Teresa was a purveyor of news. As housekeeper at the presbytery, she got to hear everything – it all came to her door. This news, however, was so important that all pleasantries were dispensed with as she marched into the empty classroom. Her silver hair was always fixed in a small tight bun at the nape of her neck and she wore the same style of dress as she had for the past forty years: long and black, with a change of collar, always made by Ellen Carey. Narrow, wire-framed spectacles perched on the end of her nose and she never set foot outdoors unless she was wearing a hat. Today was no exception and her oilskin bonnet was tied tightly under her chin.

‘Well, you will never believe it, Michael Malone is on his way home,’ she said as she shook out her oilskin cape. It cracked as she did so and the raindrops covered Rosie’s feet in a light shower. But Rosie hadn’t noticed; her heart had stopped beating right there and then. ‘He’s sent a telegram and Mrs Doyle has to take it from the post office to Seamus as soon as they all stop drinking the tea. Keeva is in a right flap, she thought it was another death in the village, she was all for running up to tell Father Jerry if I hadn’t been there and heard it all myself. Mrs Doyle was put out indeed. “Your job is as my assistant, miss. You don’t run the post office,” she said to Keeva. Anyway, I thought I would stop to tell you before I’m off to see my sister, thought you might like to know the news.’
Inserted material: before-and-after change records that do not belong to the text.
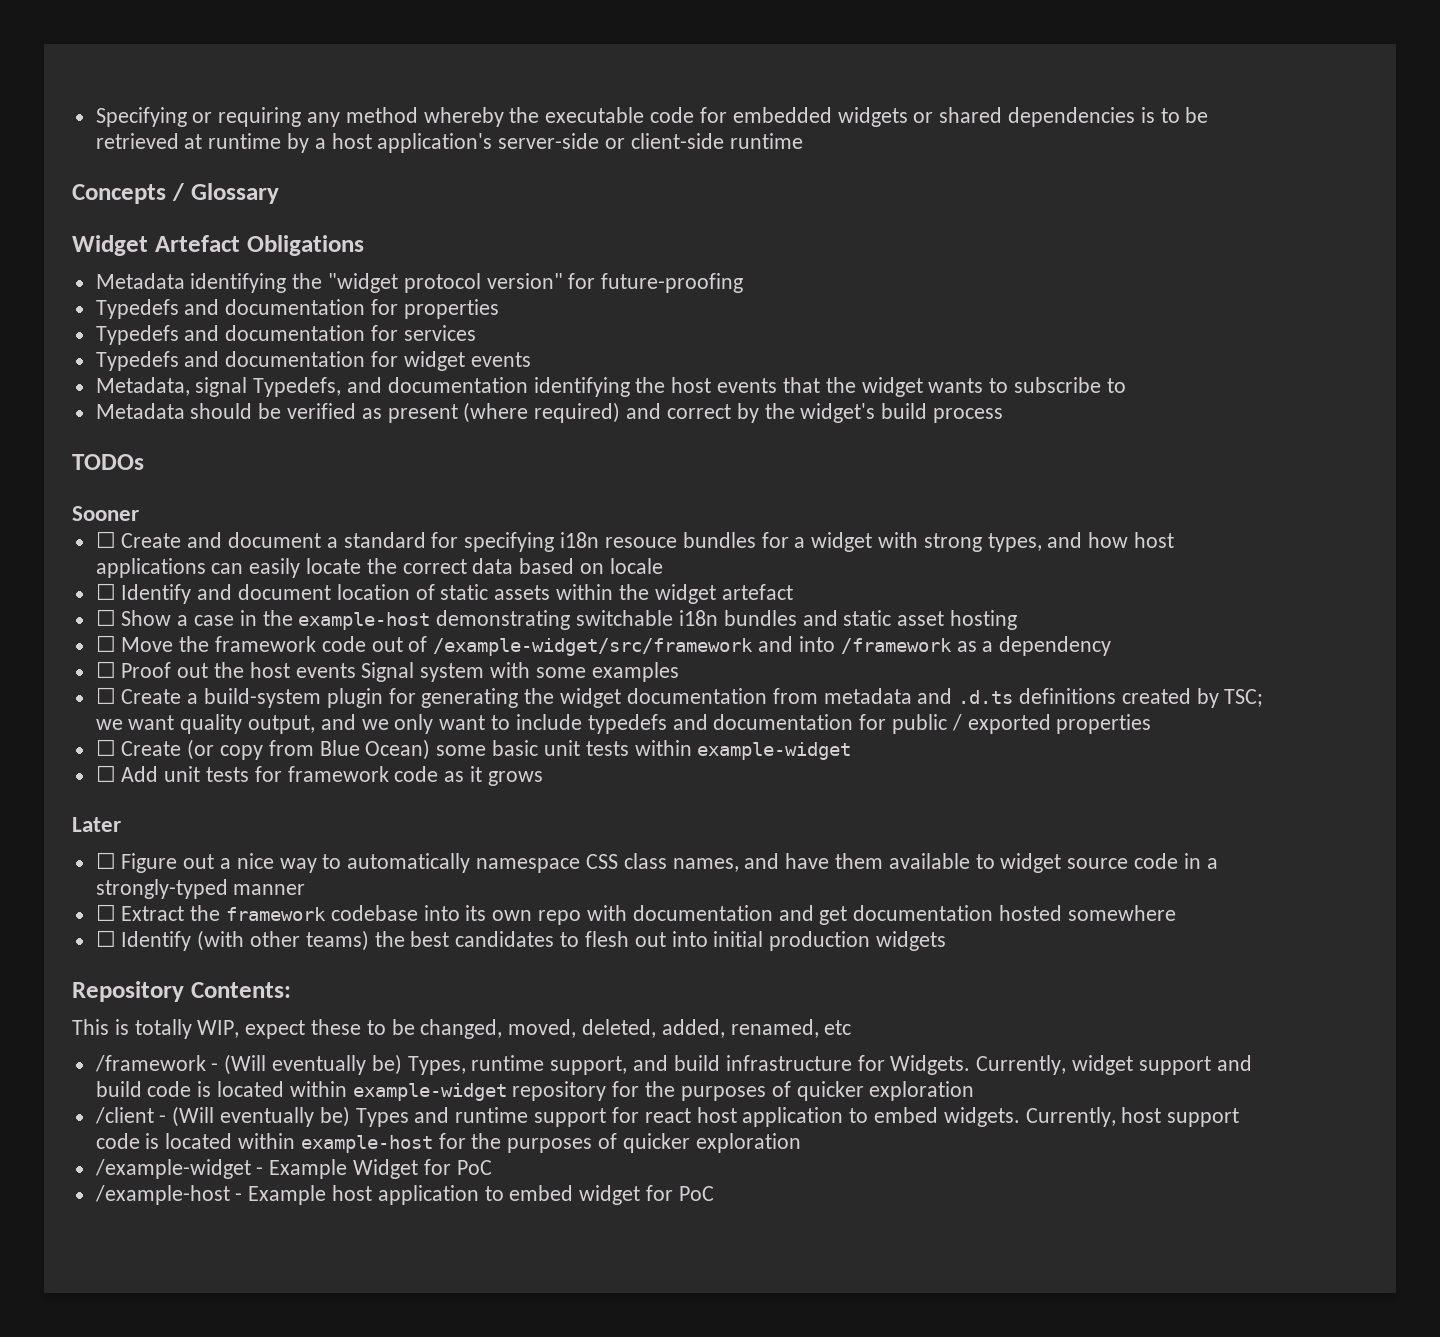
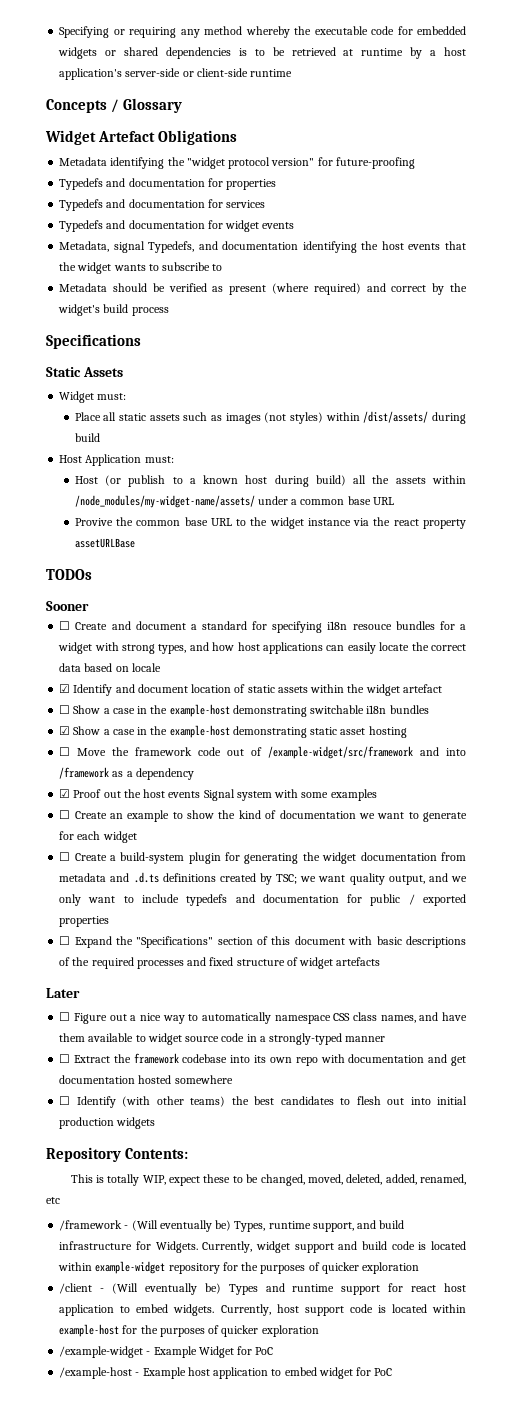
(1003, 415) none -> [46,334,141,349] [46,367,123,377] [59,391,127,403] [74,411,466,424] [74,433,100,442] [59,454,174,466] [74,475,467,487] [74,495,394,508] [74,517,467,529] [74,538,135,548] // Specifications // Static Assets // Widget must: // Place all static assets such as images (not styles) within /dist/assets/ during build // Host Application must: // Host (or publish to a known host during build) all the assets within /node_modules/my-widget-name/assets/ under a common base URL // Provive the common base URL to the widget instance via the react property assetURLBase
[95,583,116,600] ☐ -> [59,684,71,693] ☑
[802,610,838,626] and -> [59,725,307,738] // ☑ Show a case in the example-host demonstrating
[95,661,116,678] ☐ -> [59,789,71,798] ☑
(679, 672) none -> [59,810,468,822] [59,831,137,843] // ☐ Create an example to show the kind of documentation we want to generate for each widget
[121,739,852,760] [95,765,543,786] Create (or copy from Blue Ocean) some basic unit tests within example-widget // ☐ Add unit tests for framework code as it grows -> [74,936,466,948] [59,957,381,969] Expand the "Specifications" section of this document with basic descriptions of the required processes and fixed structure of widget artefacts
Rosie felt her heart restart. It beat in her chest with the force of a trapped bird. Her mouth dried, the palms of her hands moistened and she struggled to reply. An awkward silence filled the space between them as Teresa, a stranger to self-doubt, wondered if she had made the right call. Rosie had never discussed Michael Malone, or taken the bait that Teresa had thrown down for her a million times, so it was all guesswork on Teresa’s part. However, she was sure that Rosie was sweet on Michael and had been since almost the day she’d arrived in Tarabeg. ‘Even a blind man can see that,’ she had once said to Father Jerry. ‘Sure, wasn’t he once sweet on her too? I cannot get a word out of her, no matter how hard I try. I’m never wrong though.’ Now, in the confines of the schoolroom, she studied Rosie’s face for any indication of her affection for Michael. She was disappointed.

As calmly as if she were discussing the weather, Rosie replied in a voice she barely recognised. ‘That’s good news. His family, they will be relieved that he wasn’t one of the soldiers who never came back then.’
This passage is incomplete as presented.